Zu Gast am Olympiastadion sind Hauptschulen und Förderschulen, in dieser Woche ist es das Oberstufenzentrum Steglitz. Die künftigen Maler und Lackierer lernen sich im Fußball von einer anderen Seite kennen. Einige hatten Probleme während der Schulzeit. Schlechte Noten, fehlende Motivation, die Suche nach einer Perspektive. Das Lernzentrum reißt sich nun aus der Lethargie. Projektleiter Birger Schmidt schildert einen Unterricht zwischen Trainingsplatz, VIP-Loge und Spielerparkplatz:
"Hertha BSC hat im letzten Spiel 45.600 Zuschauer gehabt und jetzt 54.800 gegen Osnabrück, wie war der prozentuale Unterschied? Oder wir machen eine Kunstunterricht-Einheit und sagen: Entwirf das nächste Auswärtstrikot von Hertha BSC. Es wird ein Blick geworfen auf die Nationalmannschaft von 2010 und dann die Frage gestellt: wo kommen eigentlich Leute wie Khedira, Özil oder Podolski her. Wo fängt bei dir das Deutschsein an?"
Mathematik, Kunst, Integration - und Geschichte. Das Olympiastadion war Schauplatz der Olympischen Spiele 1936, der Propaganda-Show von Adolf Hitler. Die Architektur des Geländes erleichtert den Zugang zur Aufarbeitung des Nationalsozialismus. Der Historiker Patrick Klein ist Referent des Fußball-Lernzentrums und begleitet die Auszubildenden auf ihrem Rundgang. Er erlebt eine konzentrierte Gruppe:
"Wir versuchen durch die nationalsozialistische Ästhetik in der Kunst und durch die nationalsozialistische Symbolik am Bau die deutsche Vergangenheit aufzuarbeiten, insbesondere dabei die Instrumentalisierung des Sports, die Instrumentalisierung der Jugend."
Eine Woche dauert das Projekt am Olympiastadion. Schüler diskutieren über Ernährung, Mobbing im Internet, Sexismus - und immer wieder über Fußball.
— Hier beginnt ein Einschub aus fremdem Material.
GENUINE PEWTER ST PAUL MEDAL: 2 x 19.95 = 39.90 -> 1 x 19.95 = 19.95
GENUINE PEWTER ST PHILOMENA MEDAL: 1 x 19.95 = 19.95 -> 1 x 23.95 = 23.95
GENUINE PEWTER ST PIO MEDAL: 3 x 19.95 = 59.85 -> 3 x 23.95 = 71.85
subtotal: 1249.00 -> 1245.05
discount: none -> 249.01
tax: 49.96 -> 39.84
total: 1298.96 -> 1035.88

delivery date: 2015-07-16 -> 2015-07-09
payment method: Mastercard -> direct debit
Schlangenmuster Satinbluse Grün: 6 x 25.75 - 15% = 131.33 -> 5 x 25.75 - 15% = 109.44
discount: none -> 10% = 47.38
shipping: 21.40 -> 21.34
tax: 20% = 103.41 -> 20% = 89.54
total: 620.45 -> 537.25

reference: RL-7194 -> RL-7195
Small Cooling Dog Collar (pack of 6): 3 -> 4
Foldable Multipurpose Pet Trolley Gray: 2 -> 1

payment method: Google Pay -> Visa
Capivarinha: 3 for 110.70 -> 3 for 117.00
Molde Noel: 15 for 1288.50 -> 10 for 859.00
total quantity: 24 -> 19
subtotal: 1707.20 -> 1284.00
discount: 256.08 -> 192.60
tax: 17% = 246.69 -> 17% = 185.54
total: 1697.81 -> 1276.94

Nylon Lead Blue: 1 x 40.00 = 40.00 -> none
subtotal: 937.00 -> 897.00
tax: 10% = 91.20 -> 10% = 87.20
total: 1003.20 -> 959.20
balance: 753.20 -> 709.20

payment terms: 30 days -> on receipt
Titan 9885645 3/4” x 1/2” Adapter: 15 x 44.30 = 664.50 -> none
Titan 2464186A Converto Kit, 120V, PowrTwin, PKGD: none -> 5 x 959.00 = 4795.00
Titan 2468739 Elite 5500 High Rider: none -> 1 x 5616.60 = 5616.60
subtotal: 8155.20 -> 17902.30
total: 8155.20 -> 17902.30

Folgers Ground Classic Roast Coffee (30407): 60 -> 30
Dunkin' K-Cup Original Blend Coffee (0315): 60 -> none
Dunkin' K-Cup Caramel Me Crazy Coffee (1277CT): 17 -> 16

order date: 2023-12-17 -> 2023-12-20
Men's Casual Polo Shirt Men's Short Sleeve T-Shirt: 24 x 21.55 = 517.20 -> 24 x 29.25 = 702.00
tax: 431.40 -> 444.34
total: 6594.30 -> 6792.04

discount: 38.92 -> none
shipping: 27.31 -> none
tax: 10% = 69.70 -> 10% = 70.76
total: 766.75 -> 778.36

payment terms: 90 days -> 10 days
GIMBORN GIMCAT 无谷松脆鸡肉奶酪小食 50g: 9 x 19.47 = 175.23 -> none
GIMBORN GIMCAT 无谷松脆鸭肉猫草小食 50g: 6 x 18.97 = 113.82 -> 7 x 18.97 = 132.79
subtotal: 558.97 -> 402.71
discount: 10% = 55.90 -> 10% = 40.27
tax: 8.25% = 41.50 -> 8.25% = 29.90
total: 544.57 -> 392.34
Das Lernzentrum ermöglicht den Gruppen Treffen mit Spielern und Mitarbeitern von Hertha BSC. Sie lernen die Jugendakademie oder die Pressestelle kennen. Der Verein stellt seine Räumlichkeiten kostenlos zur Verfügung. Das sei selbstverständlich, sagt der Fan-Beauftragte Donato Melillo:
"Das ist einfach eine Entwicklung, die der Verein gemacht hat. Der Verein ist gewachsen und ist sich seiner sozialen Verantwortung einfach bewusst geworden. Bewusst geworden, wie wir halt die Möglichkeit haben, mit unserem Namen einfach was Gutes zu tun und den Leuten was zu geben. Und wir haben halt gemerkt, dass für die Schüler ist es unheimlich motivierend, hier bei uns auf dem Gelände zu sein. Die erleben einen ganz anderen Alltag."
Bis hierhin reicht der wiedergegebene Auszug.